Pictures are to be left out, and every entry repeated exactly.

--

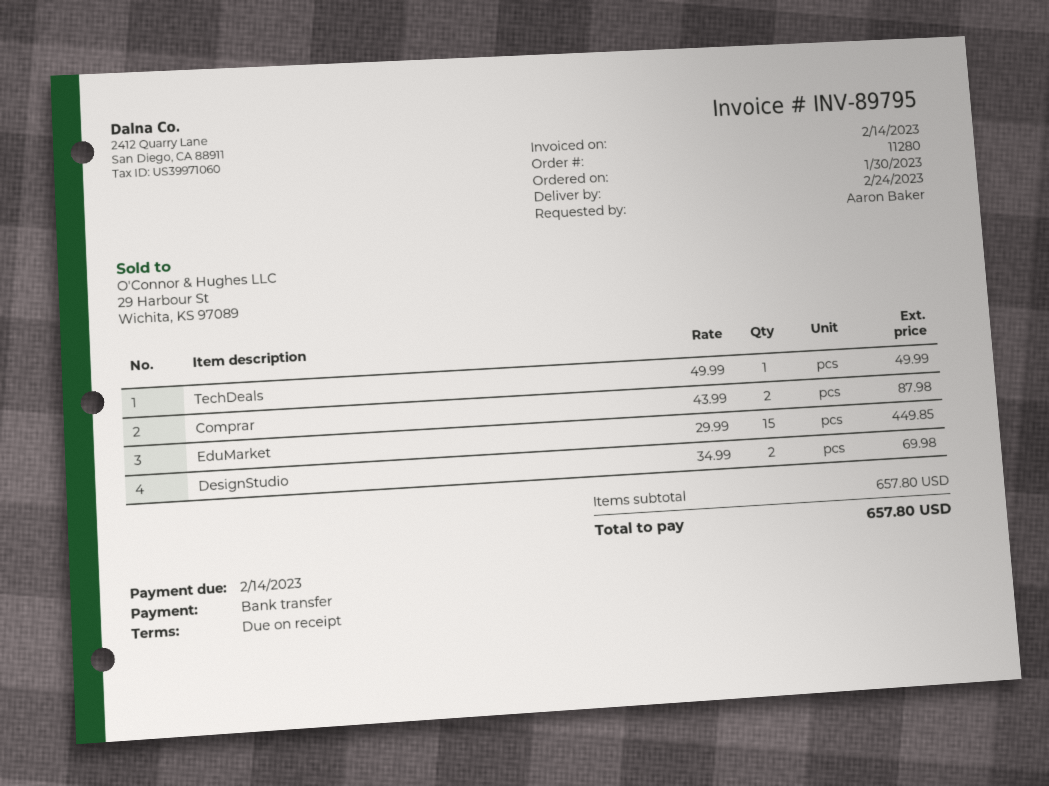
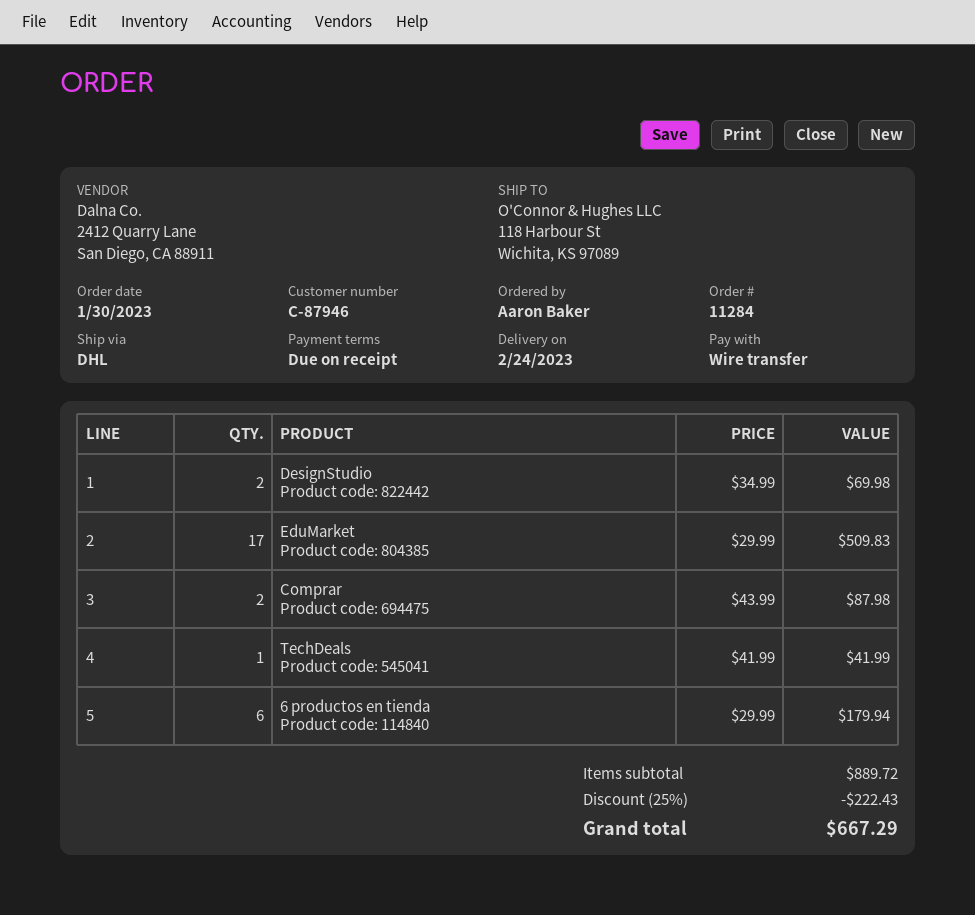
order number: 11280 -> 11284
TechDeals: 1 x 49.99 = 49.99 -> 1 x 41.99 = 41.99
EduMarket: 15 x 29.99 = 449.85 -> 17 x 29.99 = 509.83
6 productos en tienda: none -> 6 x 29.99 = 179.94
subtotal: 657.80 -> 889.72
discount: none -> 25% = 222.43
total: 657.80 -> 667.29

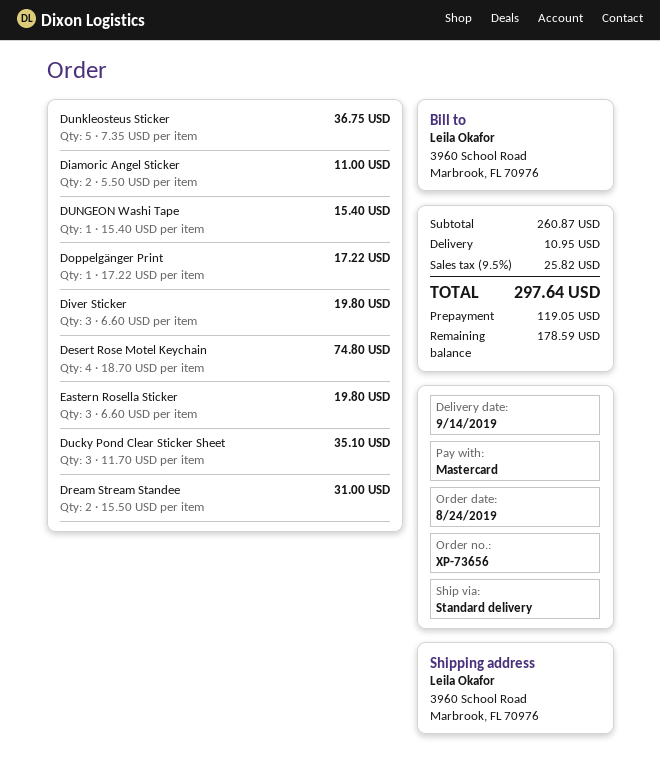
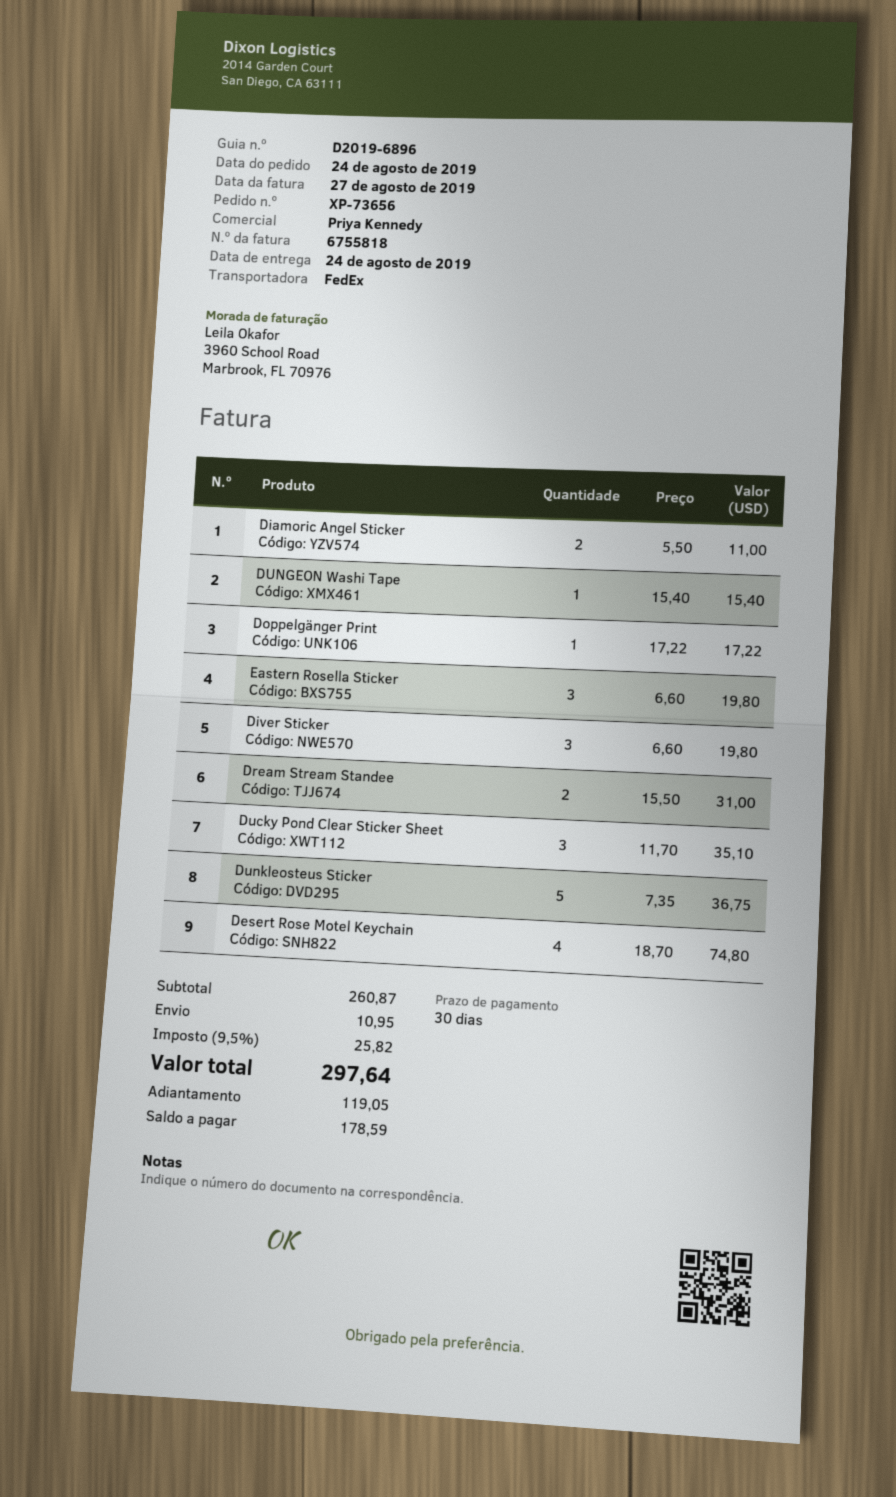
delivery date: 2019-09-14 -> 2019-08-24
shipping method: standard -> FedEx

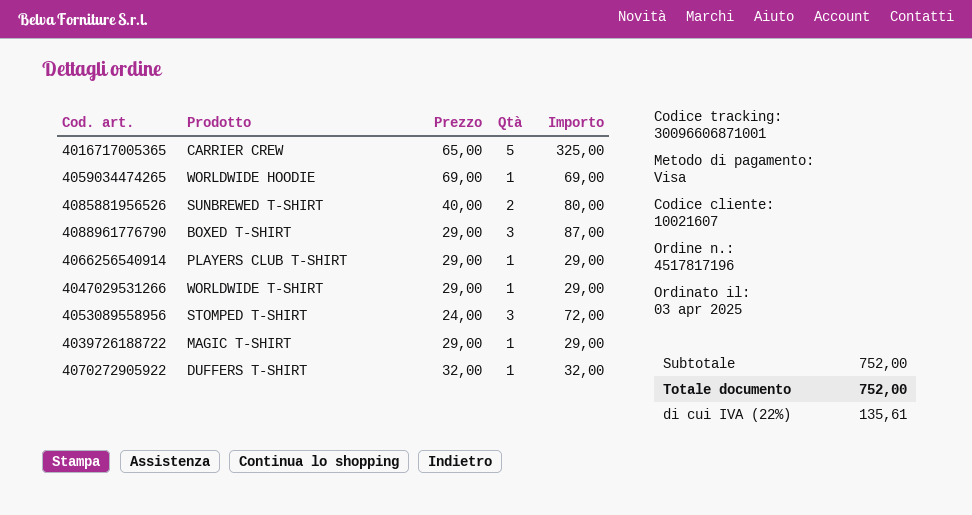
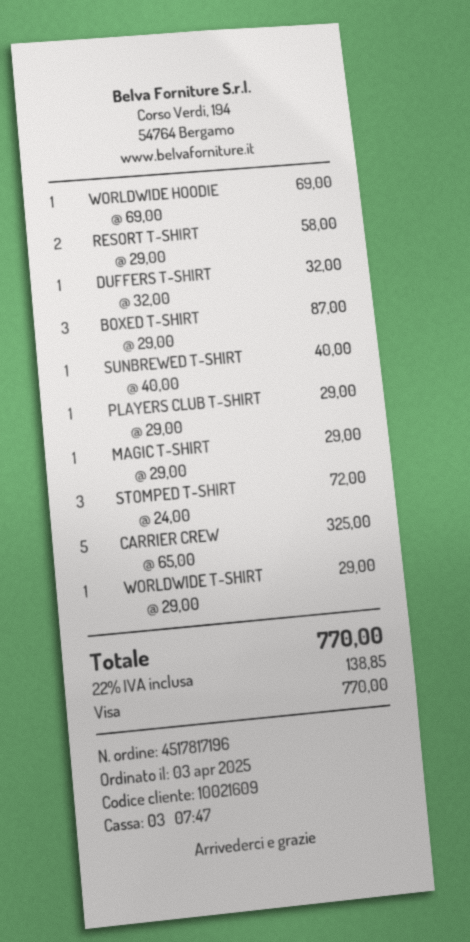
customer number: 10021607 -> 10021609
SUNBREWED T-SHIRT: 2 x 40.00 = 80.00 -> 1 x 40.00 = 40.00
RESORT T-SHIRT: none -> 2 x 29.00 = 58.00
tax: 22% = 135.61 -> 22% = 138.85
total: 752.00 -> 770.00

--

OUTPUT>
order number: 11280 -> 11284
TechDeals: 1 x 49.99 = 49.99 -> 1 x 41.99 = 41.99
EduMarket: 15 x 29.99 = 449.85 -> 17 x 29.99 = 509.83
6 productos en tienda: none -> 6 x 29.99 = 179.94
subtotal: 657.80 -> 889.72
discount: none -> 25% = 222.43
total: 657.80 -> 667.29

delivery date: 2019-09-14 -> 2019-08-24
shipping method: standard -> FedEx

customer number: 10021607 -> 10021609
SUNBREWED T-SHIRT: 2 x 40.00 = 80.00 -> 1 x 40.00 = 40.00
RESORT T-SHIRT: none -> 2 x 29.00 = 58.00
tax: 22% = 135.61 -> 22% = 138.85
total: 752.00 -> 770.00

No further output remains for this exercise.